Extracted records:
>>>
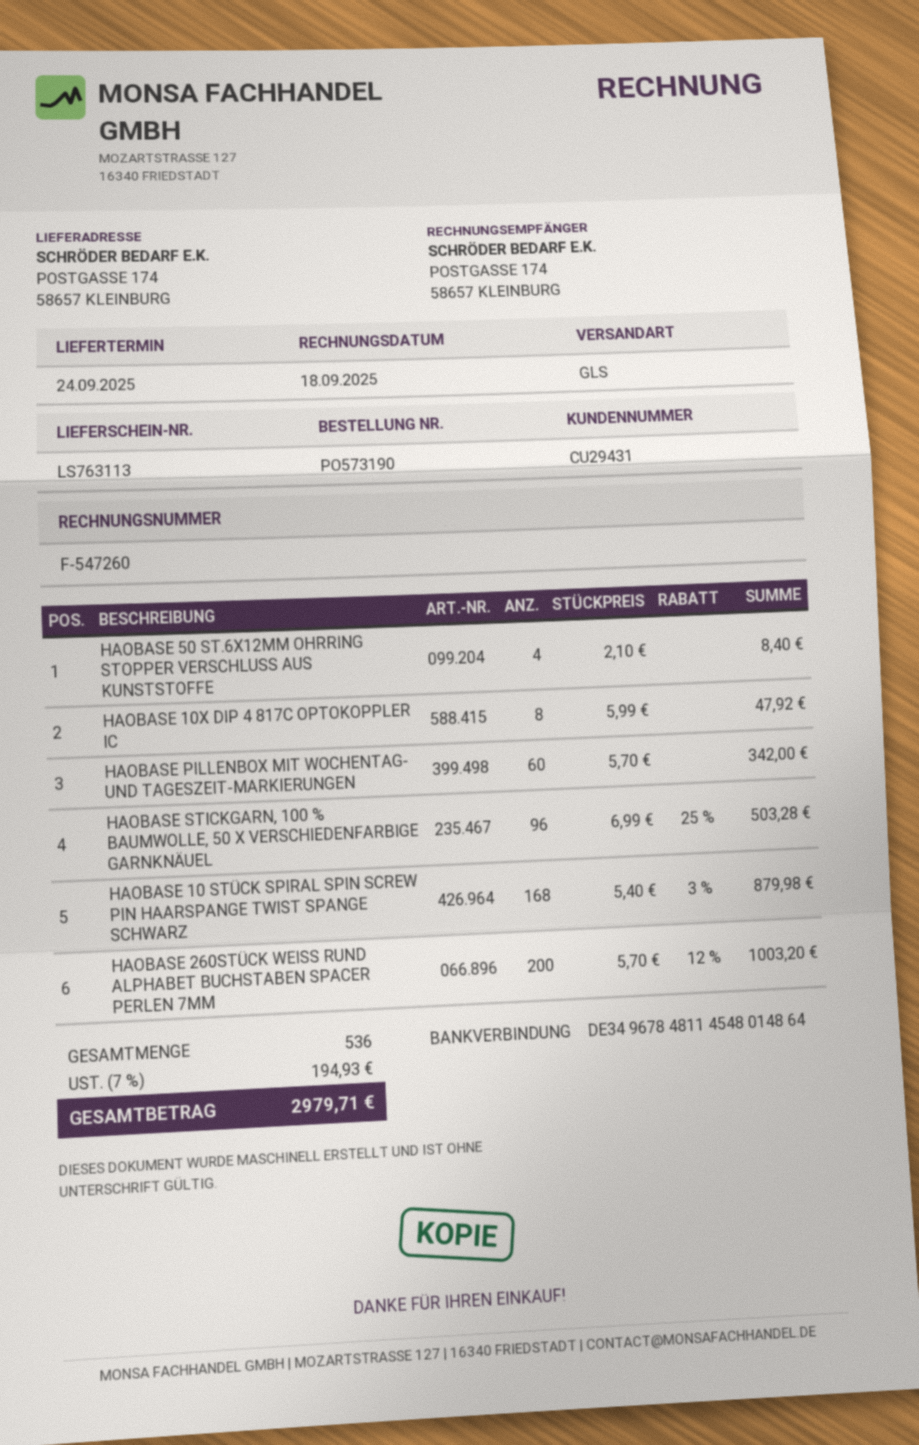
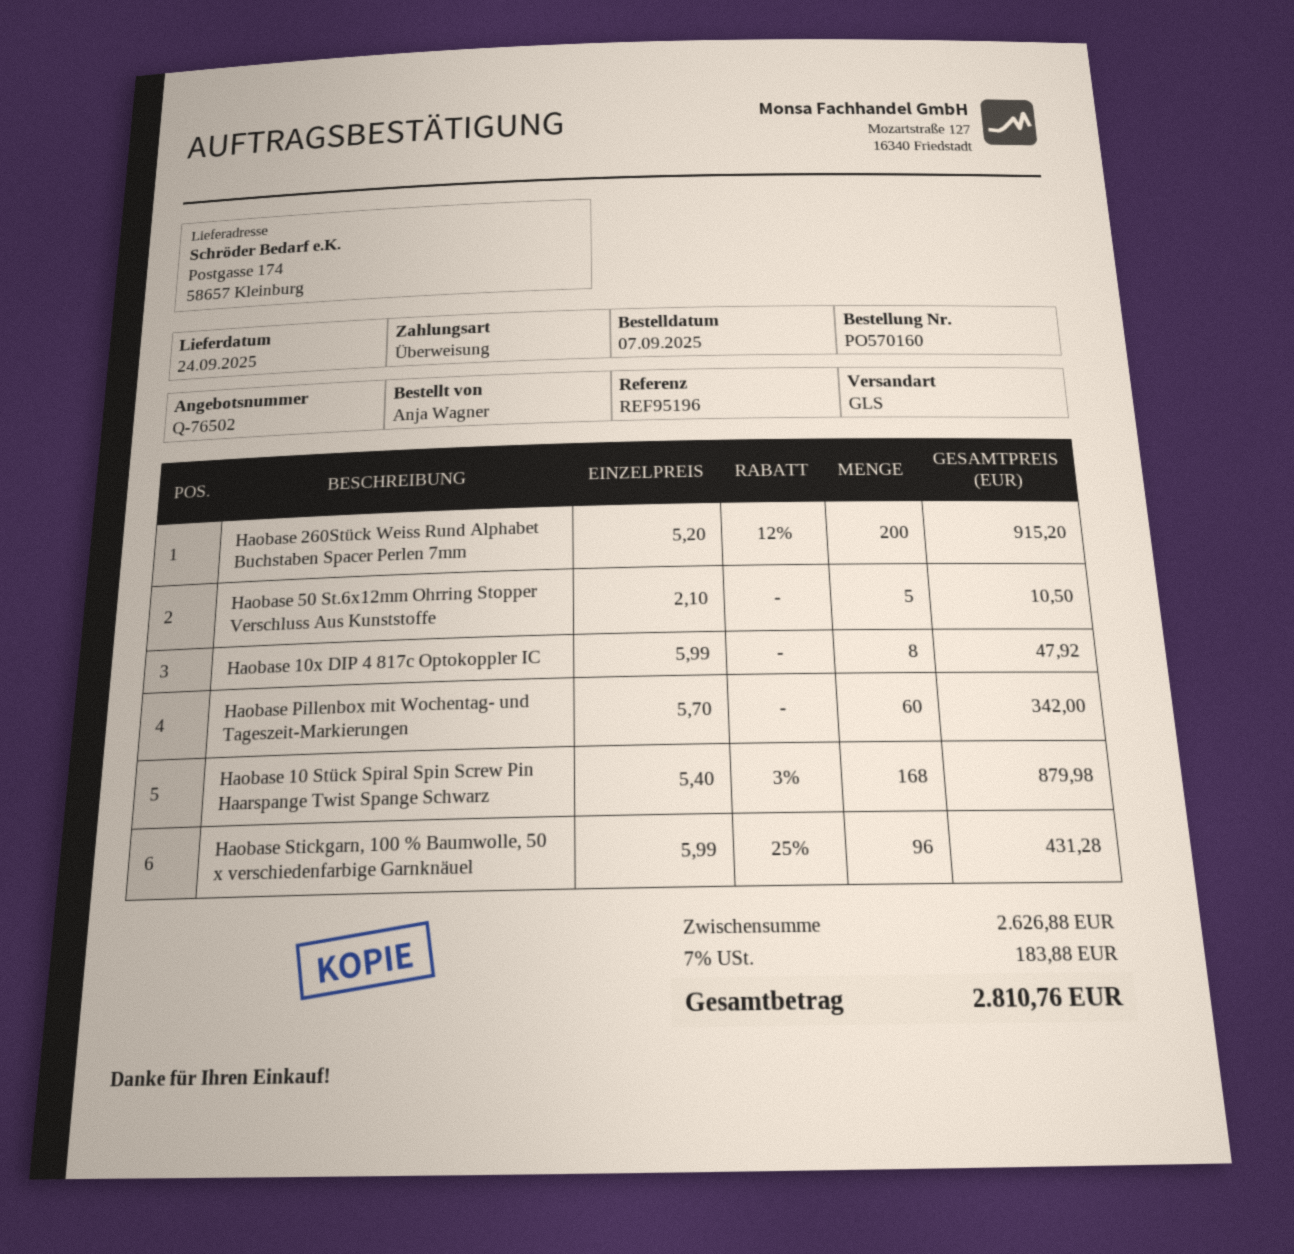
order number: PO573190 -> PO570160
HAOBASE 50 ST.6X12MM OHRRING STOPPER VERSCHLUSS AUS KUNSTSTOFFE: 4 x 2.10 = 8.40 -> 5 x 2.10 = 10.50
HAOBASE STICKGARN, 100 % BAUMWOLLE, 50 X VERSCHIEDENFARBIGE GARNKNÄUEL: 96 x 6.99 - 25% = 503.28 -> 96 x 5.99 - 25% = 431.28
HAOBASE 260STÜCK WEISS RUND ALPHABET BUCHSTABEN SPACER PERLEN 7MM: 200 x 5.70 - 12% = 1003.20 -> 200 x 5.20 - 12% = 915.20
tax: 7% = 194.93 -> 7% = 183.88
total: 2979.71 -> 2810.76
<<<
Work to complete: Copy the lines that hold the word "HAOBASE". Take them from the records above.

Solution:
HAOBASE 50 ST.6X12MM OHRRING STOPPER VERSCHLUSS AUS KUNSTSTOFFE: 4 x 2.10 = 8.40 -> 5 x 2.10 = 10.50
HAOBASE STICKGARN, 100 % BAUMWOLLE, 50 X VERSCHIEDENFARBIGE GARNKNÄUEL: 96 x 6.99 - 25% = 503.28 -> 96 x 5.99 - 25% = 431.28
HAOBASE 260STÜCK WEISS RUND ALPHABET BUCHSTABEN SPACER PERLEN 7MM: 200 x 5.70 - 12% = 1003.20 -> 200 x 5.20 - 12% = 915.20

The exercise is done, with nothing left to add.